La Cour de cassation a validé, le mercredi 11 février, la décision de non-lieu dans l'affaire entourant le décès d'Adama Traoré. Ce dossier s'est imposé comme un symbole des luttes contre les violences policières et le racisme systémique en France.
Le non-lieu accordé aux gendarmes du Val-d’Oise en août 2023, reconfirmé en appel en mai 2024, devient définitif après une décennie de combat judiciaire mené par les proches d’Adama Traoré. Ces derniers ont toujours plaidé pour une reprise de l’enquête. Selon Me Yassine Bouzrou, l’avocat de la famille, cette décision est une ''triste illustration des échecs du système judiciaire français''.

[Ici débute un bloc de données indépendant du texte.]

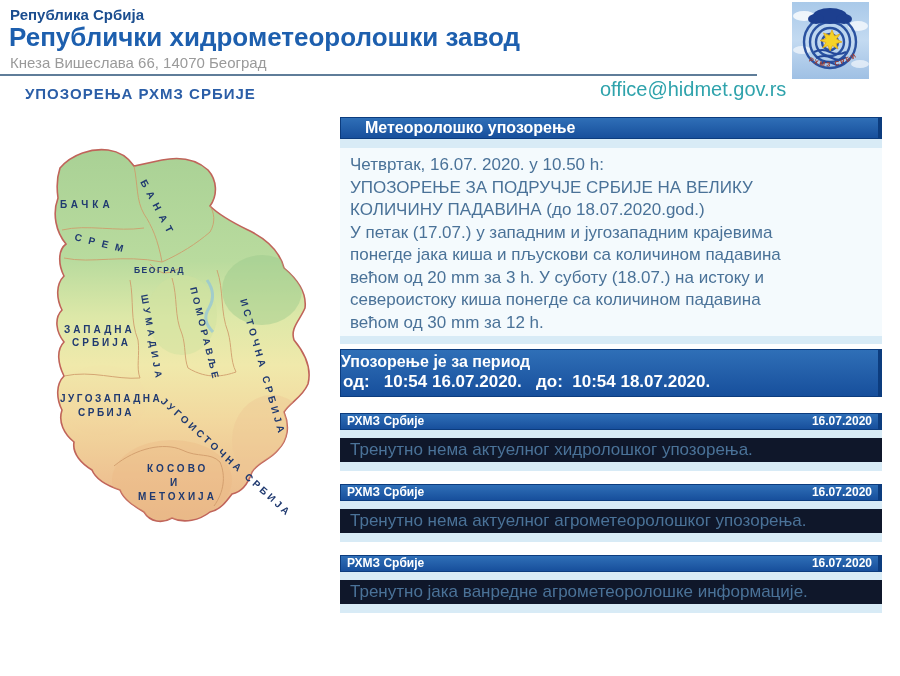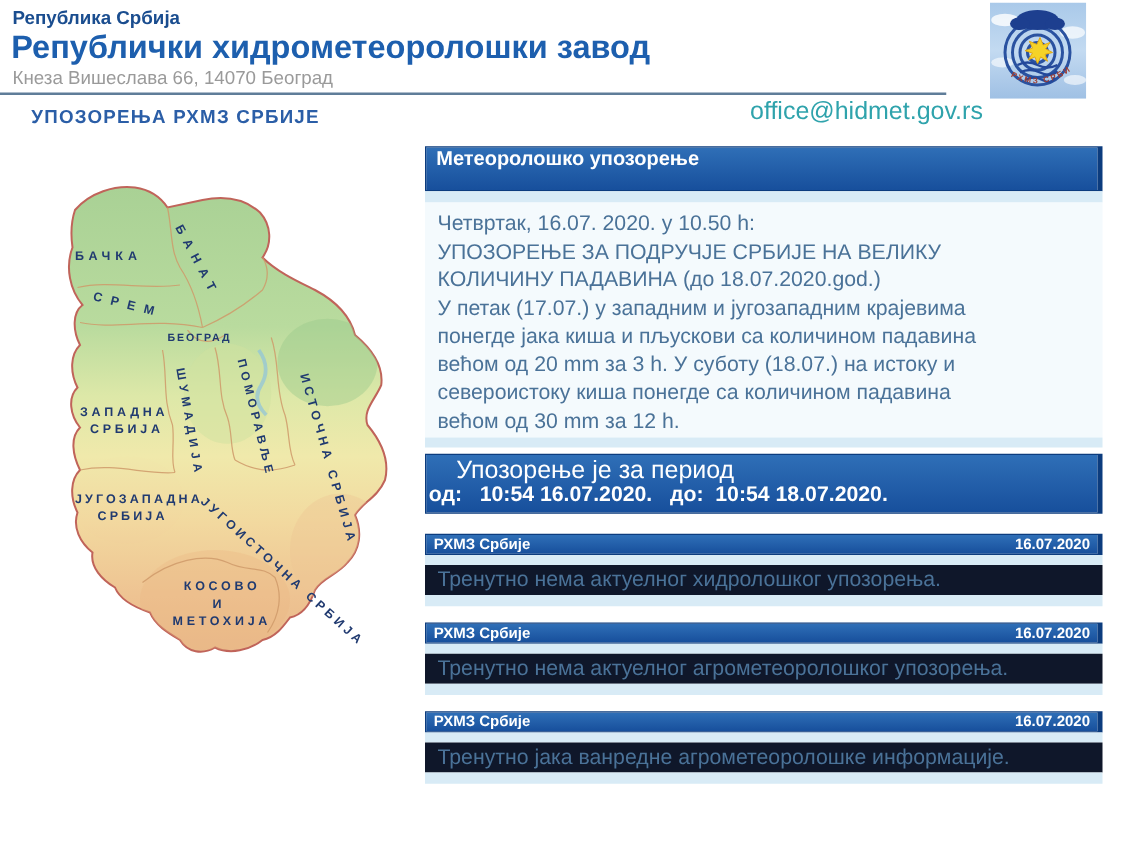--- a/index.html
+++ b/index.html
@@ -24,27 +24,27 @@
 
   
   .map-wrap{position:absolute;left:12px;top:140px;width:325px;height:390px;}
   .map-wrap svg{width:100%;height:100%;}
   .mlbl{font-family:"Liberation Sans","DejaVu Sans",sans-serif;font-weight:bold;fill:var(--map-label);}
 
   
   .col{position:absolute;left:340px;top:117px;width:542px;}
   .bluebar{background:linear-gradient(180deg,var(--bar-top),var(--bar-bottom));
     border:1px solid var(--bar-border);border-right:4px solid var(--bar-border);color:#fff;}
-  .bar-main{height:36px;line-height:20px;font-size:16px;font-weight:bold;padding-left:8px;}
+  .bar-main{height:22px;line-height:20px;font-size:16px;font-weight:bold;padding-left:24px;}
   .stripe{height:9px;background:var(--panel-stripe);}
   .stripe.s8{height:8px;}
   .meteo-body{background:var(--panel-bg);padding:6px 4px 2px 10px;font-size:17px;line-height:22.5px;
     color:var(--text-steel);white-space:pre-line;}
   .period-box{margin-top:5px;padding:2px 0 4px 0;}
-  .period-l1{font-size:20px;font-weight:normal;padding-left:24px;line-height:20px;}
+  .period-l1{font-size:16px;font-weight:bold;padding-left:0;line-height:20px;}
   .period-l2{font-size:17px;font-weight:bold;line-height:20px;white-space:pre;padding-left:2px;}
   .wsec{margin-top:13px;}
   .wsec.first{margin-top:16px;}
   .bar-sub{height:17px;line-height:15px;font-size:12px;font-weight:bold;display:flex;
     justify-content:space-between;padding:0 6px;}
   .wsec-text{background:#0f172a;color:var(--text-steel);font-size:17px;height:24px;line-height:24px;padding-left:10px;}
 </style>
 </head>
 <body>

Au cœur de cette affaire, Adama Traoré est mort en 2016 après une interpellation par les forces de l'ordre. Depuis, les allégations de violences policières ont suscité des manifestations et des débats houleux à travers le pays. L'écrivain et sociologue Delphine Horvilleur a déclaré : ''Cette confirmation de non-lieu illustre la nécessité de réformer en profondeur notre justice pour qu'elle soit réellement au service de l'égalité.''
L’avocat de la famille a annoncé son intention de se tourner vers la Cour européenne des droits de l’Homme pour orchestrer une nouvelle bataille juridique, affirmant qu'ils souhaitent ''faire reconnaître les manquements de l'État français''. ''Il est crucial que cette affaire soit examinée sur le plan international, car nous croyons que la vérité doit prévaloir'', a-t-il ajouté.